#### Description of the task
Start to finish, write out the entries exactly, leaving the pictures aside.

Edit tracking data
• • • • •

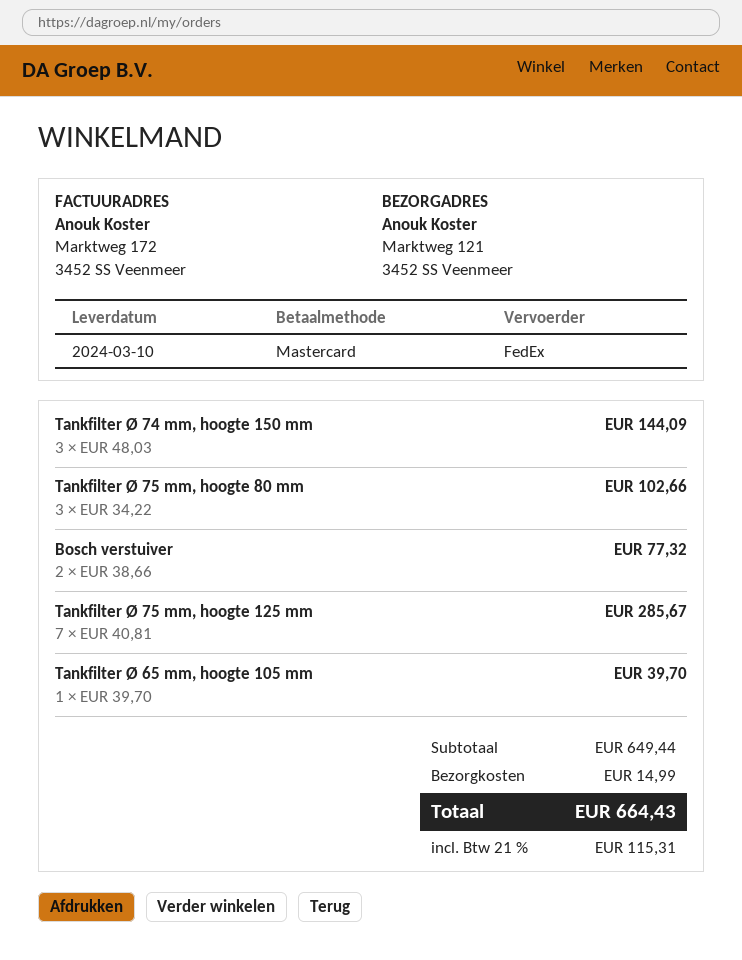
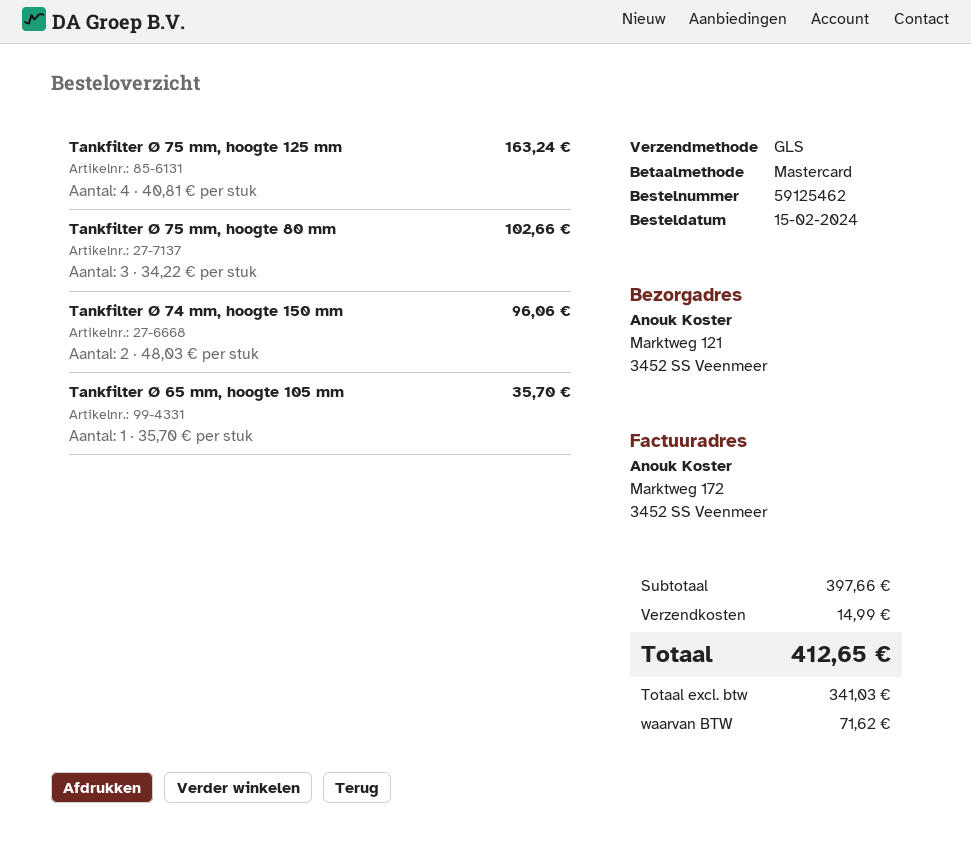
shipping method: FedEx -> GLS
Tankfilter Ø 74 mm, hoogte 150 mm: 3 x 48.03 = 144.09 -> 2 x 48.03 = 96.06
Bosch verstuiver: 2 x 38.66 = 77.32 -> none
Tankfilter Ø 75 mm, hoogte 125 mm: 7 x 40.81 = 285.67 -> 4 x 40.81 = 163.24
Tankfilter Ø 65 mm, hoogte 105 mm: 1 x 39.70 = 39.70 -> 1 x 35.70 = 35.70
subtotal: 649.44 -> 397.66
tax: 115.31 -> 71.62
total: 664.43 -> 412.65

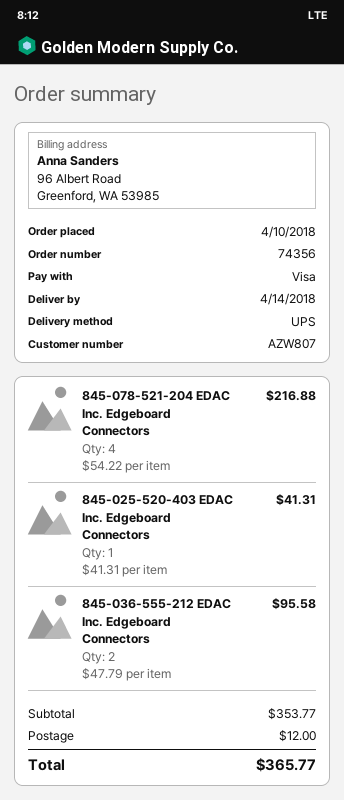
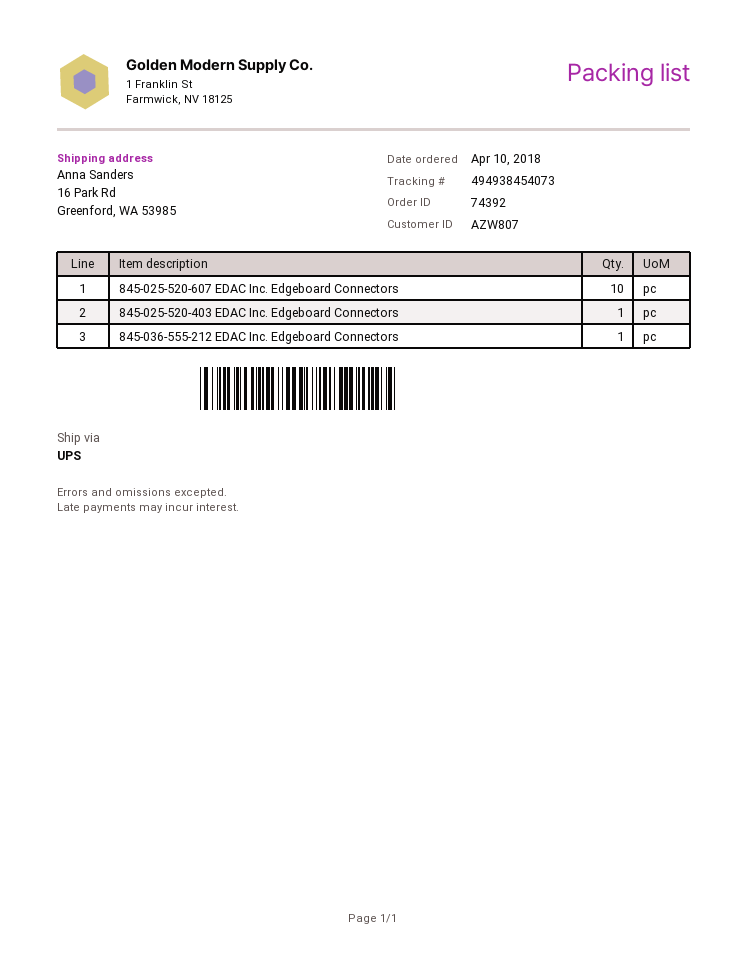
order number: 74356 -> 74392
845-078-521-204 EDAC Inc. Edgeboard Connectors: 4 -> none
845-036-555-212 EDAC Inc. Edgeboard Connectors: 2 -> 1
845-025-520-607 EDAC Inc. Edgeboard Connectors: none -> 10

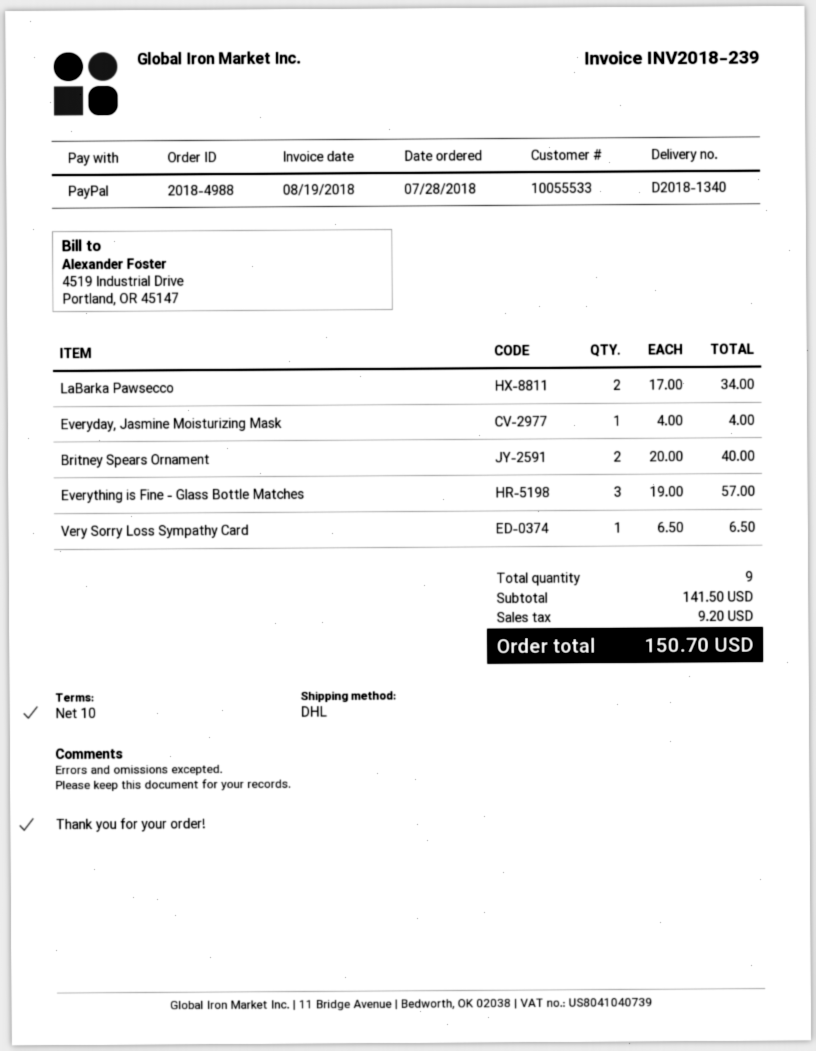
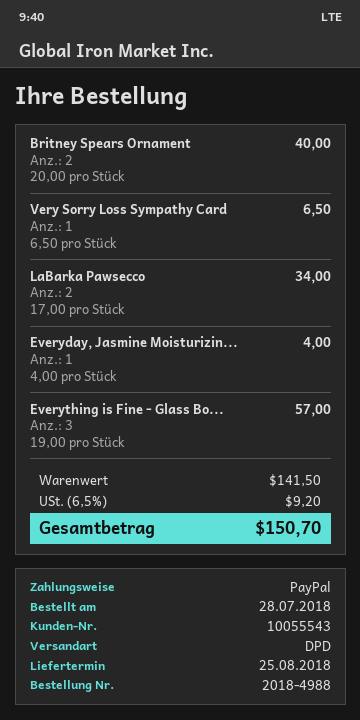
customer number: 10055533 -> 10055543
shipping method: DHL -> DPD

• • • • •

#### Solution for this problem
shipping method: FedEx -> GLS
Tankfilter Ø 74 mm, hoogte 150 mm: 3 x 48.03 = 144.09 -> 2 x 48.03 = 96.06
Bosch verstuiver: 2 x 38.66 = 77.32 -> none
Tankfilter Ø 75 mm, hoogte 125 mm: 7 x 40.81 = 285.67 -> 4 x 40.81 = 163.24
Tankfilter Ø 65 mm, hoogte 105 mm: 1 x 39.70 = 39.70 -> 1 x 35.70 = 35.70
subtotal: 649.44 -> 397.66
tax: 115.31 -> 71.62
total: 664.43 -> 412.65

order number: 74356 -> 74392
845-078-521-204 EDAC Inc. Edgeboard Connectors: 4 -> none
845-036-555-212 EDAC Inc. Edgeboard Connectors: 2 -> 1
845-025-520-607 EDAC Inc. Edgeboard Connectors: none -> 10

customer number: 10055533 -> 10055543
shipping method: DHL -> DPD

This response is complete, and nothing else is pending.